Les prix sont repartis à la hausse d’une manière inédite depuis des années. Ce genre de nouvelle est d’habitude accueillie partout par des cris de protestation. Après tout, l’inflation est l’un des deux éléments de « l’indice d’appauvrissement » (le misery index), et elle généralement considérée comme un facteur économique négatif. L’inflation est absente depuis si longtemps que le terme est pratiquement disparu des conversations. Toutefois, son absence n’a apporté aucun réconfort et s’explique par la présence d’éléments peu favorables : demande déprimée, problèmes structurels et incertitude sur de multiples fronts. Si l’inflation est de retour, cela devrait-il nous réjouir, nous rassurer ou nous préoccuper?

Pour le savoir, examinons l’histoire récente. En 2008, les prix ont monté en flèche, la demande poussant les limites de la capacité de production partout sur le globe, et les inquiétudes se sont alors accrues. La récession a mis fin à cette flambée : les prix à la consommation ont plongé dans le rouge aux États-Unis, au Canada et au Japon, tandis que l’Europe a échappé de peu à ce mouvement qui, au lieu de calmer les inquiétudes, les a amplifiées. La perplexité a alors fait place à la panique, et la stabilisation des prix est devenue la grande priorité. Par chance, les immenses efforts déployés ont porté fruit : les prix ont cessé d’augmenter et se sont maintenus dans la fourchette d’une faible croissance pendant environ cinq ans. Pourtant, nous étions encore insatisfaits, car les prix reflétaient une demande obstinément léthargique. Et puis il y a eu un second moment de panique à la mi-2014. Les prix ont glissé de nouveau et ravivé les craintes que même la croissance, alors poussive, s’essouffle. 

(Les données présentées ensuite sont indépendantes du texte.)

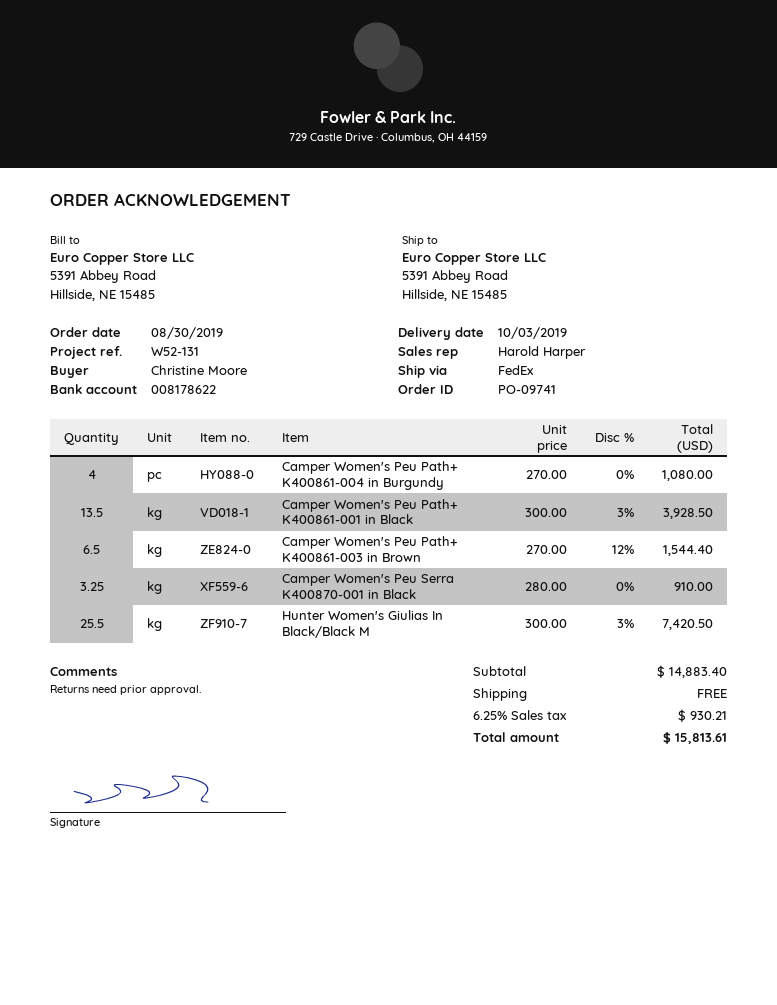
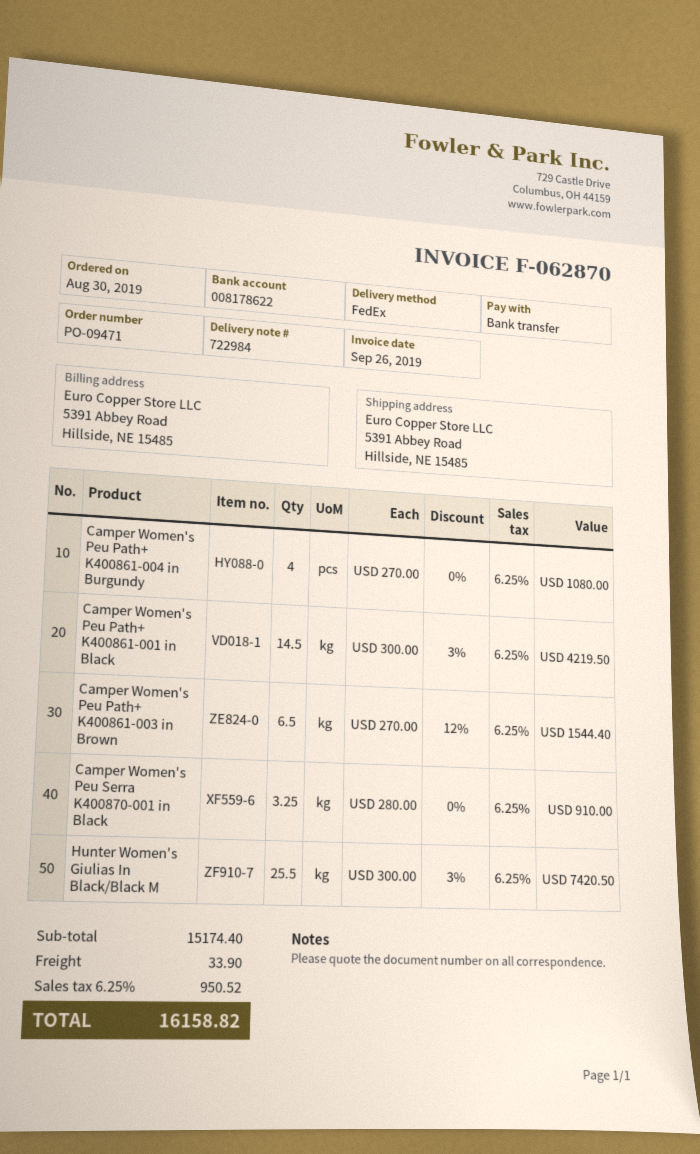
order number: PO-09741 -> PO-09471
Camper Women's Peu Path+ K400861-001 in Black: 13.5 x 300.00 - 3% = 3928.50 -> 14.5 x 300.00 - 3% = 4219.50
subtotal: 14883.40 -> 15174.40
shipping: 0.00 -> 33.90
tax: 6.25% = 930.21 -> 6.25% = 950.52
total: 15813.61 -> 16158.82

Les inquiétudes ont persisté pendant environ un an. Puis, vers la fin de 2015, les prix ont cessé de vaciller et ont grimpé, mais de façon plutôt modeste. Malgré tout, nous étions encore mécontents. Il semble que l’activité mondiale est de nouveau devenue dynamique à la mi-2016. Depuis, les prix dans la plupart des pays du monde développé se sont établis dans la fourchette cible, et dans certains cas, ils l’ont dépassé pendant de brefs épisodes. Tout va donc pour le mieux? Pas exactement. La rapidité de la montée des prix fait craindre que la politique ultra accommodante des sept dernières années provoque une envolée des prix. Les autorités monétaires parlent toutes de resserrement, notamment de plans visant à normaliser le bilan, dans le but d’éponger les liquidités excédentaires. La Fed a été la première à évoquer cette possibilité, puis les autres ont emboîté le pas. Or, ces autorités redoutent d’être prises de court : en raison du décalage lié au mécanisme de transmission monétaire, elles doivent agir sur l’inflation de 12 à 18 mois avant son apparition pour atteindre la stabilité. Sachant cela, les entreprises désirent savoir comment elles pourront se prémunir de coûts d’emprunt plus élevés. Quant aux consommateurs – désormais habitués à du crédit bon marché – ils sont préoccupés par l’impact de cette situation sur leurs finances.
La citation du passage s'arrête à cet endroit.